The FSA has received the Finance Ministry’s letter and will reply by the deadline set, but has “no further comment at this time,” spokesman Jo Singstad said in an e-mail.
Though Norway’s government boasts no net debt, thanks to its $810 billion sovereign wealth fund, the nation’s consumers have borrowed an amount that has ballooned to twice their disposable incomes after years of low interest rates. Households have used the money to drive up property prices to a record high, prompting warnings from regulators and economists that the development is unsustainable.
Solberg’s plans to ease the mortgage cap triggered a warning from the FSA last month amid concern Norway’s housing market is overheated. The regulator, the central bank and the International Monetary Fund have all sounded the alarm on risks facing Norway’s housing market after prices doubled over the past decade and debt swelled.
Since the FSA introduced measures to curb bank lending, the housing market has shown signs of cooling. Home price growth slowed to 2.6 percent in September, the smallest increase since June 2009, according a monthly report by real estate brokers. A central bank survey released earlier this month showed banks saw less credit demand from households in the third quarter with demand seen dropping this quarter. That’s raised concern the slowdown could hurt the economy.
Last week, Norges Bank left its benchmark interest rate unchanged for a 10th meeting, in part as a deflating housing market removes pressure from the bank to tighten policy. The bank signaled in September it will move toward higher rates as early as the “summer” of next year.

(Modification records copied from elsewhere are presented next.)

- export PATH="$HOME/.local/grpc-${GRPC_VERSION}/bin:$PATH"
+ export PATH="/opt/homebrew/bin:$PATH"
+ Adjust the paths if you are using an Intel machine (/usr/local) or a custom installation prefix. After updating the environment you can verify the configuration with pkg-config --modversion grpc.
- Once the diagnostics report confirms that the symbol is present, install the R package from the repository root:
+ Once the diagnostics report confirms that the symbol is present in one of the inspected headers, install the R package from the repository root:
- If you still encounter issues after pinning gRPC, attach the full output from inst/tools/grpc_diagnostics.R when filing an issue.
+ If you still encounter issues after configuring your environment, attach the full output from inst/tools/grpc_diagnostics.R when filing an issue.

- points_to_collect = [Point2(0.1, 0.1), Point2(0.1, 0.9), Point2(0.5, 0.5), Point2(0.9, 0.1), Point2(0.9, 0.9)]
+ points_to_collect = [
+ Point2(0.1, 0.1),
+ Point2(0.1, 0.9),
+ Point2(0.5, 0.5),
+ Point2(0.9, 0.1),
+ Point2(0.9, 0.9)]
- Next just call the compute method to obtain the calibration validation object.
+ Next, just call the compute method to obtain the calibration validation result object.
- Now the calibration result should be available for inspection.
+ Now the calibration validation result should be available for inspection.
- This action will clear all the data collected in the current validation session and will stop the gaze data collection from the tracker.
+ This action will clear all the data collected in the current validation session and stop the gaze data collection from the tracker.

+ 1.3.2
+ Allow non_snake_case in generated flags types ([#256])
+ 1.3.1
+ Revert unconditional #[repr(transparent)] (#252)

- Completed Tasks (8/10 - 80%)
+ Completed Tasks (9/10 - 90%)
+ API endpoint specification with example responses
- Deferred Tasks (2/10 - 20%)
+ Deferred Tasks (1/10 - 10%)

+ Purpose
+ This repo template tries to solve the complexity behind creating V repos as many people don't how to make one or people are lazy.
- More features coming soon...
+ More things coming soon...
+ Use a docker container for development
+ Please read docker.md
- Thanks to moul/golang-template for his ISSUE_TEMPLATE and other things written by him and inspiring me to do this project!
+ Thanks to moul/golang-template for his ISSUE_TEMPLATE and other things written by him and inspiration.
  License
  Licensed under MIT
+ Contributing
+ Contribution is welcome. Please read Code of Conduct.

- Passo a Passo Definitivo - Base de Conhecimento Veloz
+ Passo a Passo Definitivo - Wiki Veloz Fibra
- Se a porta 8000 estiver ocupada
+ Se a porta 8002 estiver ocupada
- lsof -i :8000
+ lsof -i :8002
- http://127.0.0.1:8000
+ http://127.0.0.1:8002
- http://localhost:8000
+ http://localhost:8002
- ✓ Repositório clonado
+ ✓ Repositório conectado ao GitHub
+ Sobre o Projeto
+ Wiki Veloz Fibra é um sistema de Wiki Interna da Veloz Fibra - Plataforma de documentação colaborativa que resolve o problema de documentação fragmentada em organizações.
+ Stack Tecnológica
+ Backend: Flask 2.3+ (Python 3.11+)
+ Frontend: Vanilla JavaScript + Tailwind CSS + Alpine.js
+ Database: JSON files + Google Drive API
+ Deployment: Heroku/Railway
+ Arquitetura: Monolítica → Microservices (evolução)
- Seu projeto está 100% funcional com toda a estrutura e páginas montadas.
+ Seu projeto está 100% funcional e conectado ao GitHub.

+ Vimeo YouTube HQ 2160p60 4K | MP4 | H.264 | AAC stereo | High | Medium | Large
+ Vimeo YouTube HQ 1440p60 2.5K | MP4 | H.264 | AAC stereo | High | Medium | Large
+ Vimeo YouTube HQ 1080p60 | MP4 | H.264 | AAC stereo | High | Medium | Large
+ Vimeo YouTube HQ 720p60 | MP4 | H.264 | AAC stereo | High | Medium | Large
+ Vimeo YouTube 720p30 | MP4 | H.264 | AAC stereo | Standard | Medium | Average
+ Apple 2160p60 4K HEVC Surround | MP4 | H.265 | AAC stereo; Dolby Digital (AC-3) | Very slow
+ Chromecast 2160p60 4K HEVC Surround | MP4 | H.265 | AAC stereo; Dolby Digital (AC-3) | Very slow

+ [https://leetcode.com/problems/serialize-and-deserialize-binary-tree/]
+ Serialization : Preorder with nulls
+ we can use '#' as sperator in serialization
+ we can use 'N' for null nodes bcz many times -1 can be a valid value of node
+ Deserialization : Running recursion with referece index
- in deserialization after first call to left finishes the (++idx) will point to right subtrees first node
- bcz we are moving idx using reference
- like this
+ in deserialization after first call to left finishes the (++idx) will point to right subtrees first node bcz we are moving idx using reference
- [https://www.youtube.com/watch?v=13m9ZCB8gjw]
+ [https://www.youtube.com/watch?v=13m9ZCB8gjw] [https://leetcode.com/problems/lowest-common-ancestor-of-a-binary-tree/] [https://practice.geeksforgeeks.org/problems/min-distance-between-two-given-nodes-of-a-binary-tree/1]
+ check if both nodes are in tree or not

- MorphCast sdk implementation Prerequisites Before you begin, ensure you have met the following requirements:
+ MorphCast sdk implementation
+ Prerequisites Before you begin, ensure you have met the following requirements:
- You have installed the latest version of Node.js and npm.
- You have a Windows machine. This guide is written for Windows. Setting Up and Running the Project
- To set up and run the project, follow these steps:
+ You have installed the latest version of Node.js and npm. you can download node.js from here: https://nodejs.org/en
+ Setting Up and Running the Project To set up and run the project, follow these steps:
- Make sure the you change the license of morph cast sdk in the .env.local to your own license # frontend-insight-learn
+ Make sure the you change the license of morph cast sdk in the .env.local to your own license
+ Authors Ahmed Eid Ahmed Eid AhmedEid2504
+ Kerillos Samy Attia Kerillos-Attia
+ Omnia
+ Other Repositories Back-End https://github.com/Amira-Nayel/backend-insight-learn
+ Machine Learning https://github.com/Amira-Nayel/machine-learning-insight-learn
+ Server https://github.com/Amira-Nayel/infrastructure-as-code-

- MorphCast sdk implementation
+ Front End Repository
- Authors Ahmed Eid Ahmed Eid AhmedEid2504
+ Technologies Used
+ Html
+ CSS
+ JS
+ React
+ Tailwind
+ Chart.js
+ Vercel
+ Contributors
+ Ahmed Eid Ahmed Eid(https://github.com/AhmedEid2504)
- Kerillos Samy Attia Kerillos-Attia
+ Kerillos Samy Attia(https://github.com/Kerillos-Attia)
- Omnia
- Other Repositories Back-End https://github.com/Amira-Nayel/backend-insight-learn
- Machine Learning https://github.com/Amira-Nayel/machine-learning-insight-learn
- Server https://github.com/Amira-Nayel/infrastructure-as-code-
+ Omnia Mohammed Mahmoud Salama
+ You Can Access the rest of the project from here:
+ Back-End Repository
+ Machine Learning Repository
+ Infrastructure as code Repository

Growth in Norway’s $500 billion economy is showing signs of stalling as household debt burdens curb private demand and after persistent krone appreciation last year hurt exports. Mainland gross domestic product, which excludes oil and gas production, will expand 1.75 percent this year, the bank forecast in September. In 2012, GDP by that measure grew by 3.4 percent.
In its letter to the FSA, the government also asked the regulator to assess what effect, in general, tighter mortgage rules have had on the economy.